You are viewing a plain text version of this content. The canonical link for it is here.
Posted to hdfs-issues@hadoop.apache.org by "ASF GitHub Bot (Jira)" <ji...@apache.org> on 2023/05/05 03:36:00 UTC
[jira] [Commented] (HDFS-16987) NameNode should remove all invalid corrupted blocks when starting active service

    [ https://issues.apache.org/jira/browse/HDFS-16987?page=com.atlassian.jira.plugin.system.issuetabpanels:comment-tabpanel&focusedCommentId=17719616#comment-17719616 ] 

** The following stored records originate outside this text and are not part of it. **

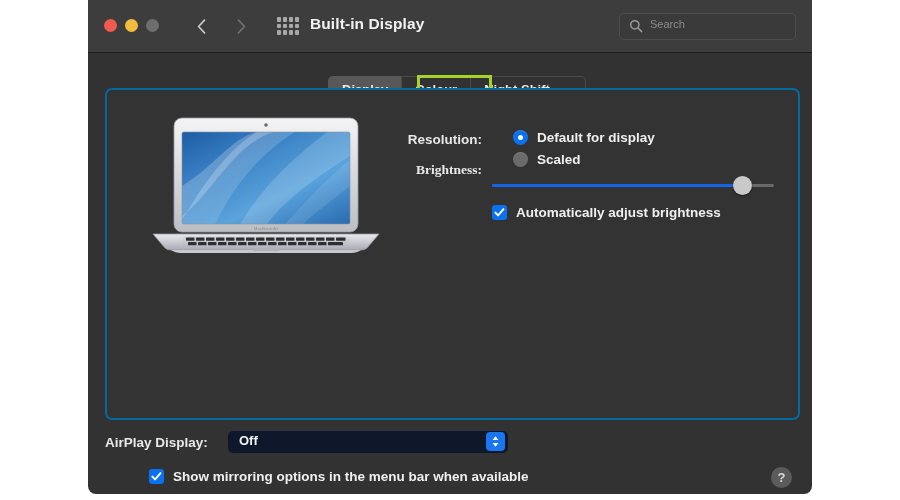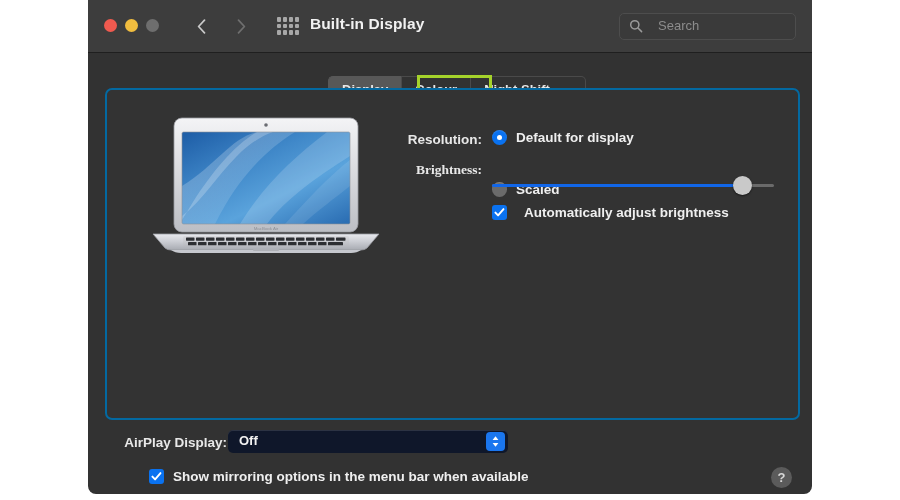--- a/index.html
+++ b/index.html
@@ -109,9 +109,9 @@
   }
   .searchbox .ph {
     position: absolute;
-    left: 38px;
+    left: 30px;
     top: 4px;
-    font-size: 13px;
+    font-size: 11px;
     color: #8c8c8c;
   }
 

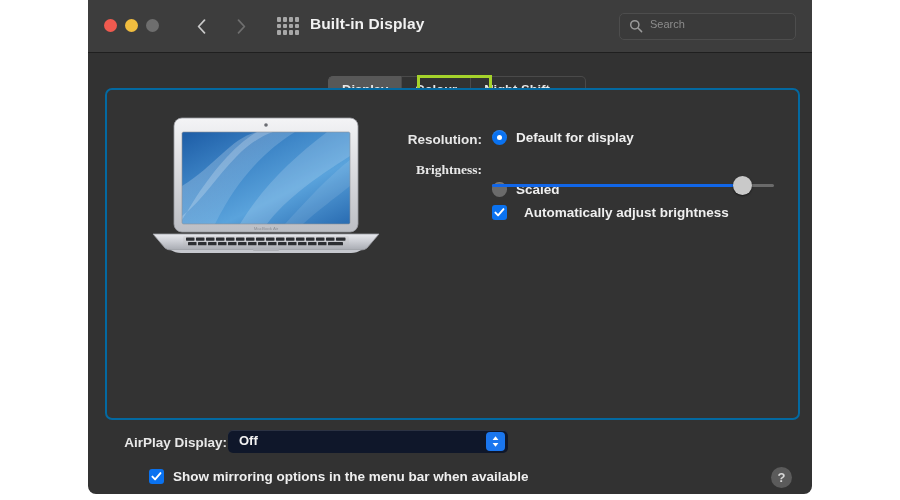--- a/index.html
+++ b/index.html
@@ -196,7 +196,7 @@
 
   .radio-row {
     position: absolute;
-    left: 385px;
+    left: 406px;
     display: flex;
     align-items: flex-start;
   }

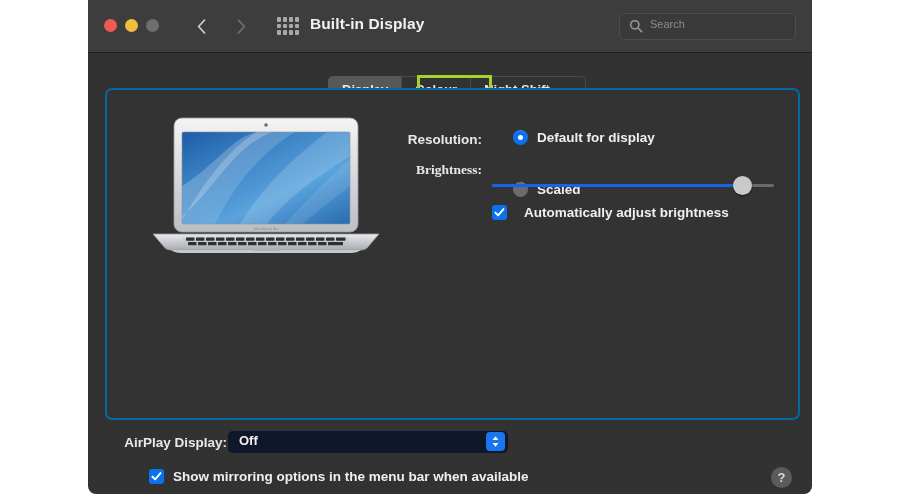--- a/index.html
+++ b/index.html
@@ -201,7 +201,7 @@
     align-items: flex-start;
   }
   .radio-row.r1 { top: 40px; }
-  .radio-row.r2 { top: 62px; margin-top: 30px; }
+  .radio-row.r2 { top: 62px; }
 
   .radio {
     width: 15px; height: 15px;

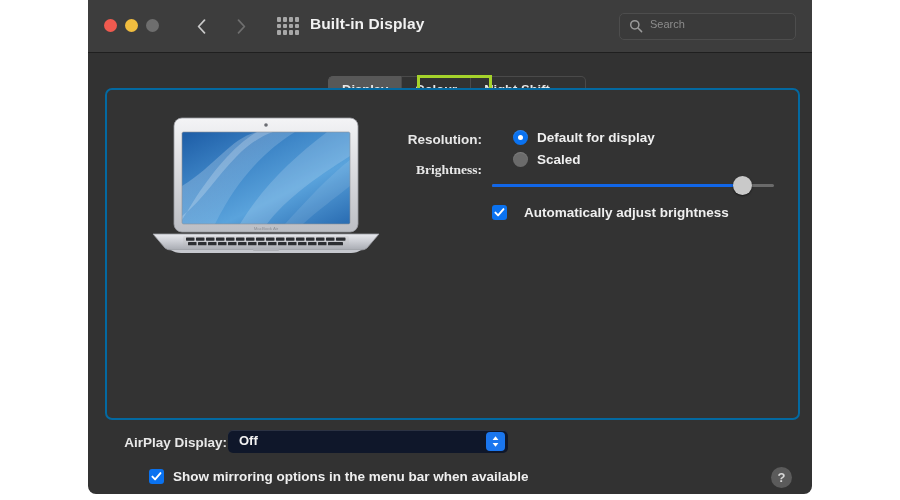--- a/index.html
+++ b/index.html
@@ -264,7 +264,6 @@
     position: absolute;
     display: flex;
     align-items: center;
-    gap: 8px;
   }
   .check-row.auto-b { left: 385px; top: 115px; }
 

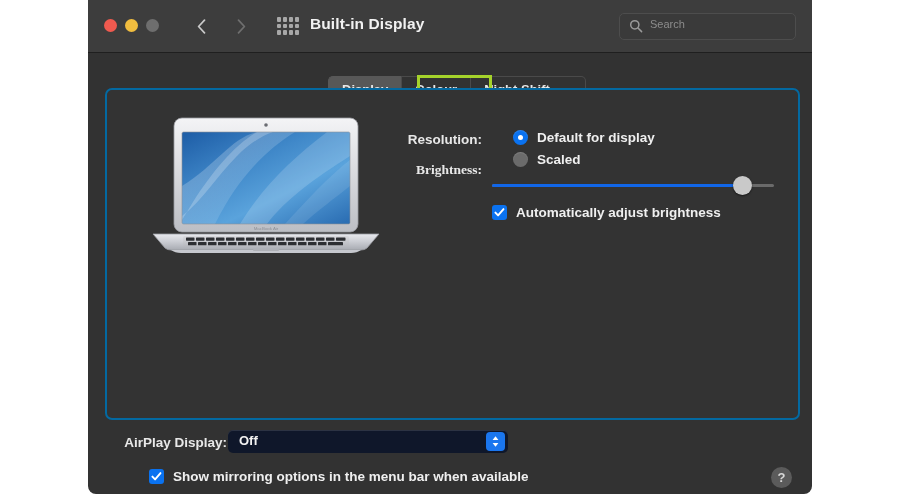--- a/index.html
+++ b/index.html
@@ -289,7 +289,6 @@
     left: 17px;
     top: 435px;
     width: 122px;
-    text-align: right;
     font-size: 13.5px;
     font-weight: bold;
     color: #e8e8e8;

ASF GitHub Bot commented on HDFS-16987:
---------------------------------------

ZanderXu commented on PR #5583:
URL: https://github.com/apache/hadoop/pull/5583#issuecomment-1535657249

   @Hexiaoqiao @ayushtkn Master, after deep thinking, maybe we can only fix this problem when processAllPendingDNMessages, because namenode doesn't know whether this report is consistent with the actual replica storage information of the DataNode.
   
   **Case1: This report with small GS is postponed report, which is different from the actual replica of the datanode.**
   For example:
   
   - The actual replica of DN is: blk_1024_1002
   - The postponed report is: blk_1024_1001
   
   For this case, namenode can ignore this postponed report and doesn't mark it as a corrupted replica. 
   
   **Case2: This report with small GS is the newest report, which is same with the actual replica of the datanode.**
   For example:
   
   - The actual replica of DN is: blk_1024_1001
   - The report is: blk_1024_1001
   - The storages of this block in namenode already contains this DN
   
   For this case, namenode shouldn't ignore this report, and it should mark this replica as a corrupted replica.  Manually modifying block storage files on DataNode may cause this problem.
   
   
   At present,  namenode can only consider that each report is the newest report, and then modify the status of the block in the memory of namenode, because datanode reports the state  to NN through block report or blockReceiveAndDelete. 
   
   
   If we modify the logic of `markBlockAsCorrupt`, namenode will can not mark the replica as a corrupted replica for case2.
   If we modify the logic of `processAllPendingDNMessages`, the postponed message will be temporarily ignored for case 2, and active namenode will mark it as a corrupted replica in the next block report of corressponding DN.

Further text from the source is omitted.